January 27, 2011 - North American Soccer League (NASL) Minnesota United FC

MINNEAPOLIS, Minn. (JANUARY 27, 2011) - Chants of "You'll never beat Joe Warren" will no longer pour from the stands and beer garden at the National Sports Center Stadium. NSC Minnesota Stars goalkeeper Joe Warren announced his retirement Thursday after 13 seasons of professional soccer in his native Minnesota.

Warren played 12 seasons for the Minnesota Thunder before retiring after the 2007 season. He was a member of the Thunder's 1999 A-League Championship winning side. After his first retirement, he worked in the operations department at the National Sports Center, prompting his return to the game in 2010 when the NSC founded the Stars. Warren unexpectedly took over the starting goalkeeper role after Louis Crayton's season-ending knee injury during the first half of the Stars' first game last season.

"When I signed last year, my plan was to only play one more season," Warren said. "However, the 2010 season was extremely special for me, between the group of guys I met in March and the playoff run at the end of the season, it became a much more difficult decision to hang up the boots for good when the season ended."

Warren logged 2181 minutes for the Stars last year, posting a record of 10 wins, eight losses and four ties and recording a 0.99 goals against average. In May, Warren stopped penalty kicks in three consecutive games for the Stars, a feat both he and team staff said they'd never experienced before. Beyond his stats, Stars Head Coach and Director of Soccer Operations Manny Lagos said Warren's experience and leadership would be missed.

"Joe Warren had a great career prior to coming back and playing professionally again, and he really brought along a young team last year," Lagos said. "As a Minneapolis native who played his whole career here, Warren gave Minnesota soccer fans a career they should really be proud of. He has big shoes to fill, both literally and figuratively."

Warren's first retirement came shortly after the birth of his first daughter, Veronica. In 2010, he cited playing in front of her as one of his reasons for returning to the field.
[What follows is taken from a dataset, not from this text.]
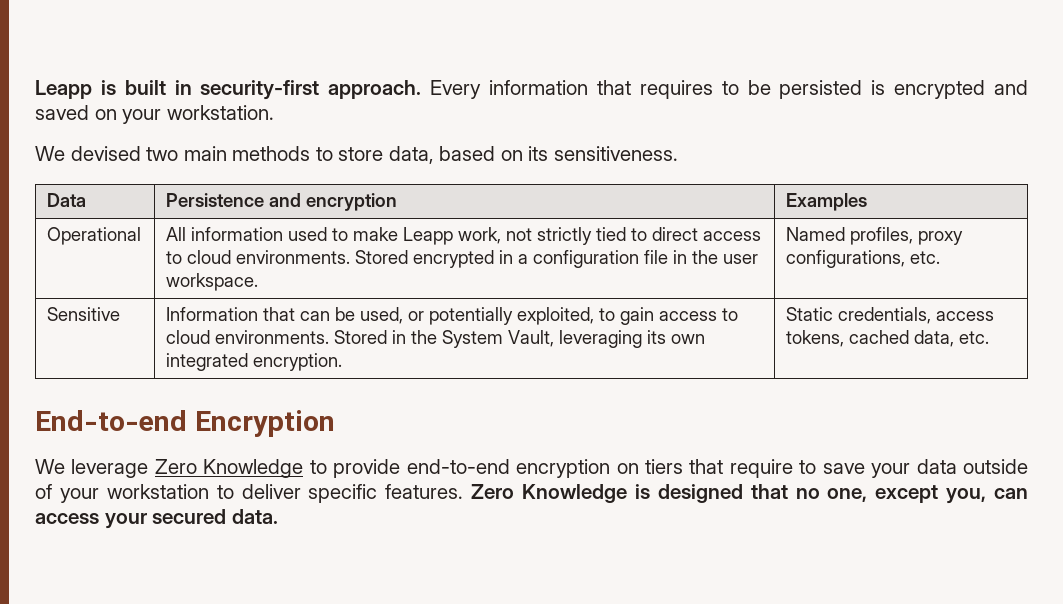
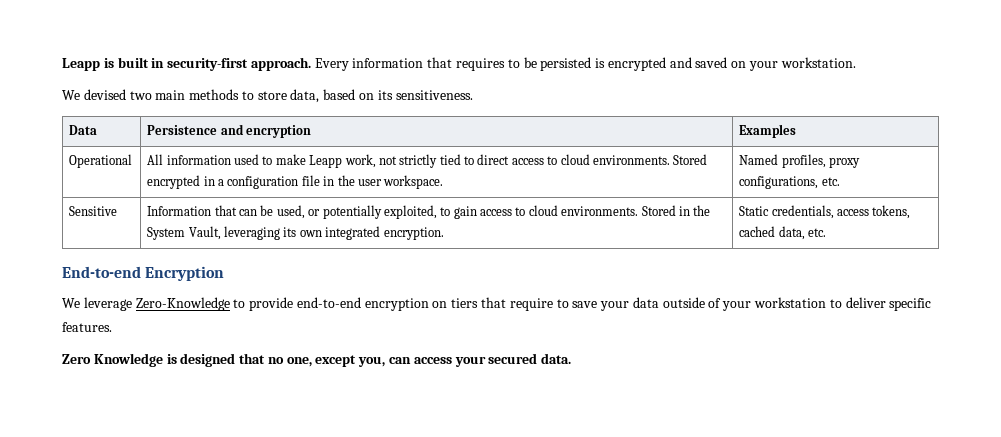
[154,459,304,478] Zero Knowledge -> [135,297,230,311] Zero-Knowledge
(464, 491) none -> (112, 327) //

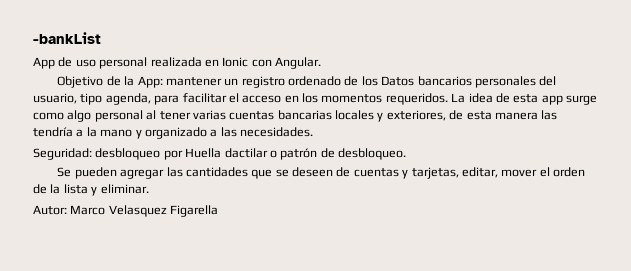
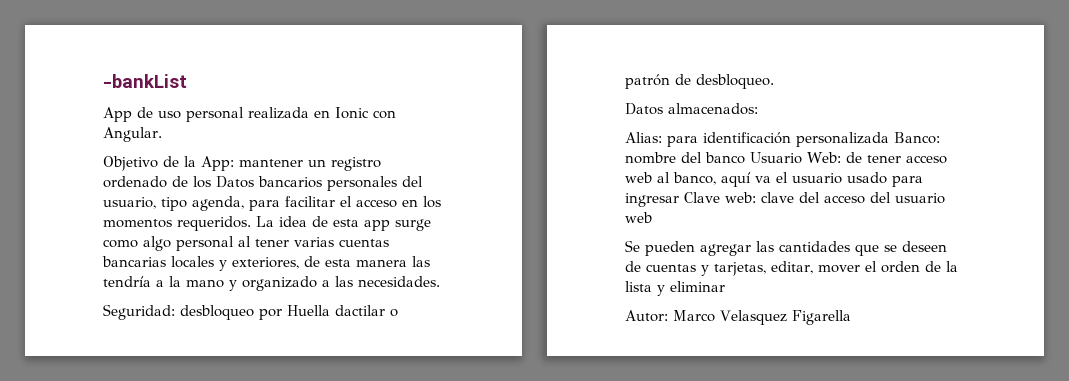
(406, 154) none -> [625,103,758,115] [625,132,940,147] [625,152,947,164] [625,172,923,187] [625,192,945,207] [625,212,652,223] // Datos almacenados: // Alias: para identificación personalizada Banco: nombre del banco Usuario Web: de tener acceso web al banco, aquí va el usuario usado para ingresar Clave web: clave del acceso del usuario web
[100,184,149,194] eliminar. -> [670,281,725,292] eliminar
He and his wife welcomed their second daughter, Evelyn, during last season, an event that played largely into his decision to retire for good.

"Something else happened last summer that dwarfed the successes on the field, and that was the birth of my second daughter," Warren said. "I am now in the unique position of being able to stay home with Veronica and Evelyn during the day and pass along my passion for the beautiful game on evenings and weekends through the various clinics I run."

In addition to those clinics, Warren said he's looking forward to spending summers with his family, but he readily admitted that he will miss testing his competitive side day in and day out among friends from six continents.

"When I look back at the scope of my career, the thing that makes me smile is when I think of all guys I have had the chance to work with and call my friends," he said. "I have friends all over the world because of the game I have been blessed with the talent to play professionally. Although I will miss the competition and the training, what I will miss most is the special bond I had with with the group of guys from last year."